A good hostess will often leave a tray of coffee and rusks by the guest room door, so your guests can have something to eat while they get ready. It was developed hundreds of years ago by our forefathers who needed a way to preserve bread for long journeys.

*Not to be confused with biscotti, which is Italian and a more cake like item. Which I also make, and love, and cover in chocolate*

Most rusks are hearty, with bran, dried fruit and seeds in it. The recipe I am sharing is our favourite, and my own adaption of a recipe in a cookbook. I adjusted it by using granola instead of bran, so it’s not as healthy, but twice as delicious instead. Below is my original recipe. And yes, it’s in Afrikaans. Because the best SA food recipes are.


This makes approximately 9 dozen (it keeps for a long time) and we eat 2 pieces each in the morning. So don’t be alarmed by the amount of butter. Or be alarmed. Haha. I always give half my batch away to a lovely South African friend I have, and she values it more than gold I am sure.

Almond Granola Rusks

  • 1 pound block of salted butter melted (I put it in a pyrex in the microwave)
  • 3 cups white sugar
  • 2 cups buttermilk (full fat if you can find it)
  • 3 XL eggs

Whisk together in a large bowl


In my mixer, I mix together:

  • 6 cups flour
  • 6 tsp + 1 TB baking powder
  • 1 tsp salt
  • 6 cups almond granola (for a healthier version you can substitute All Bran cereal)
  • 1 1/4 cups oats


Now even though I currently own the largest Kitchenaid Stand-mixer the home cook can own, it’s not big enough. You need a BIG bowl for the next step. I shamelessly use my roasting pan. Double duty! Dump the dry mix in there, and add the wet in. Use a large spatula to stir together.

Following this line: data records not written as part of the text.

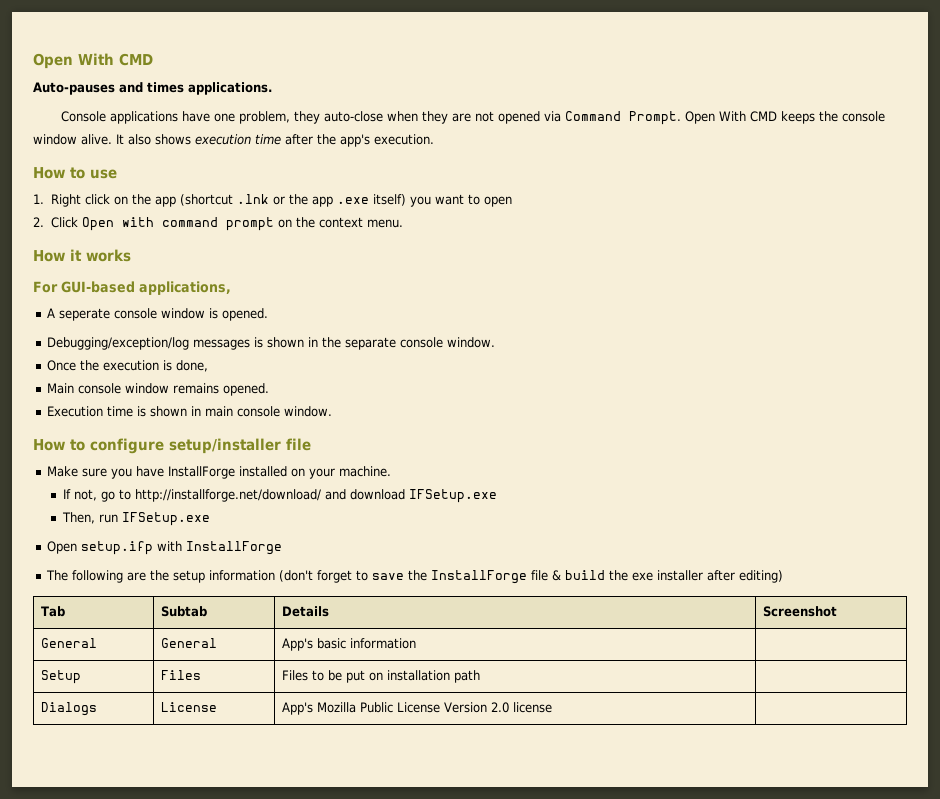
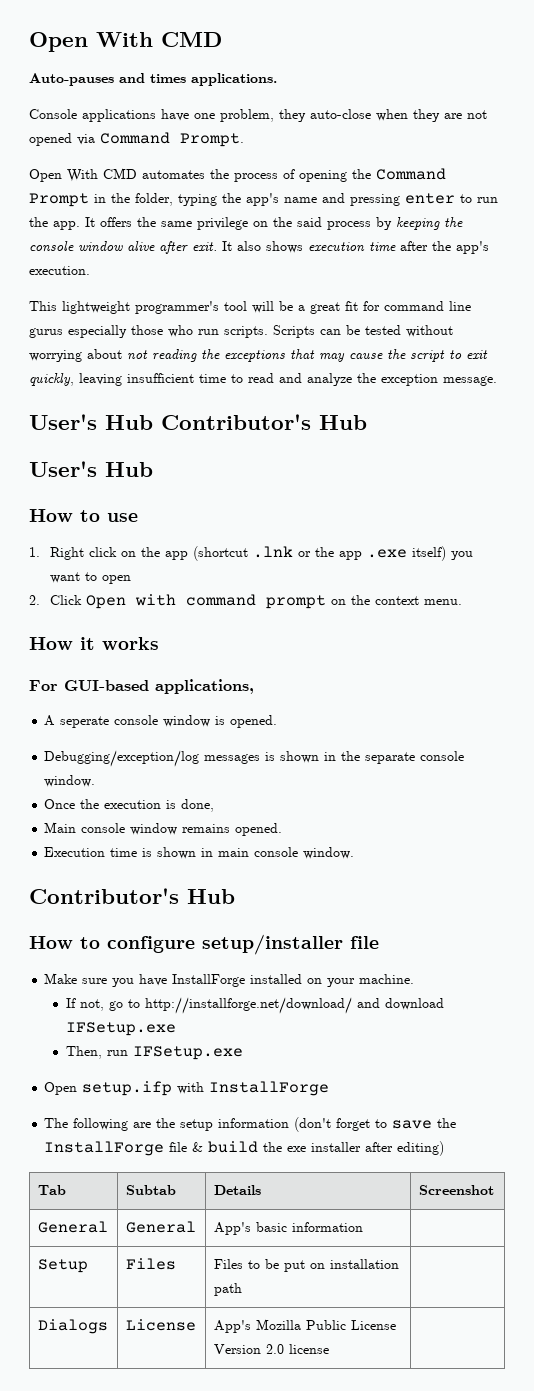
- Console applications have one problem, they auto-close when they are not opened via Command Prompt. Open With CMD keeps the console window alive.
+ Console applications have one problem, they auto-close when they are not opened via Command Prompt.
+ Open With CMD automates the process of opening the Command Prompt in the folder, typing the app's name and pressing enter to run the app. It offers the same privilege on the said process by keeping the console window alive after exit.
+ This lightweight programmer's tool will be a great fit for command line gurus especially those who run scripts. Scripts can be tested without worrying about not reading the exceptions that may cause the script to exit quickly, leaving insufficient time to read and analyze the exception message.
+ User's Hub Contributor's Hub
+ User's Hub
  Execution time is shown in main console window.
+ Contributor's Hub

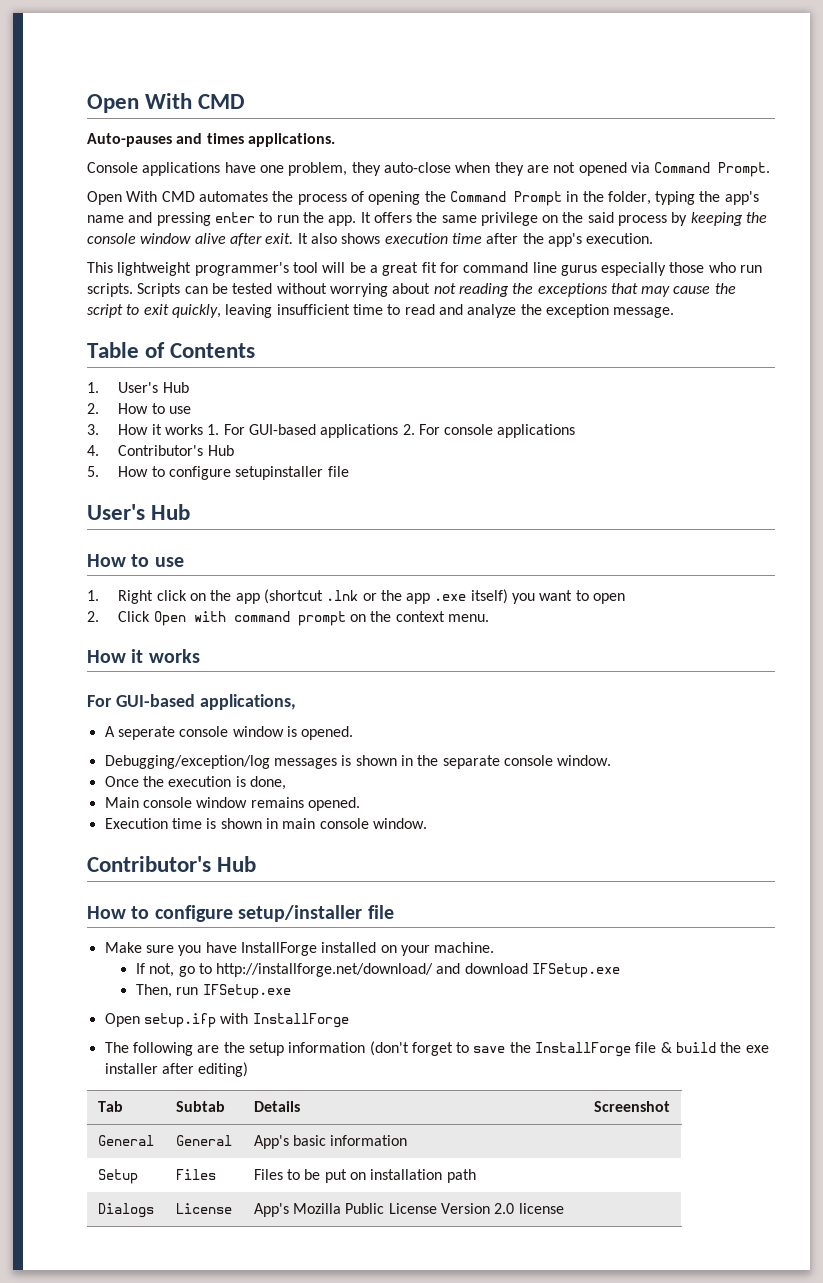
- User's Hub Contributor's Hub
+ Table of Contents
+ 1. User's Hub
+ 2. How to use
+ 3. How it works 1. For GUI-based applications 2. For console applications
+ 4. Contributor's Hub
+ 5. How to configure setupinstaller file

Plop in 1/2 cup of raisins. At this point you may need to use your hands to combine everything.


Scoop the mixture into 4 greased loaf pans. Even out the tops. Bake for 1 hour 10 minutes at 325F.


Loosen from edges. Carefully lay out on the wire rack. You will worry about your burnt fingers later. My husband at this point has wandered into the kitchen because of the unbelievable smell. I put him to work slicing the loaves into fingers using an electric knife with the ‘bread’ blade. That’s him slicing. Even his fingers are handsome. I am so lucky. Sigh.


Place the rusks on cookie sheets. As many as will fit into your oven.


I switch on my oven’s ‘warming’ setting, which is 170F. They will stay in at that temperature until we go to bed, at which point (without opening the door) I turn the oven off and leave them in over night. So approximately 6 hours @ 170F and then leave them until they are cool. This method keeps the raisins from becoming black, hard and burnt, something I always hated in some store bought varieties.


Pack them into airtight containers the next morning, and enjoy for weeks to come. I packed some into a pretty cookie jar as a gift for my friend Eileen.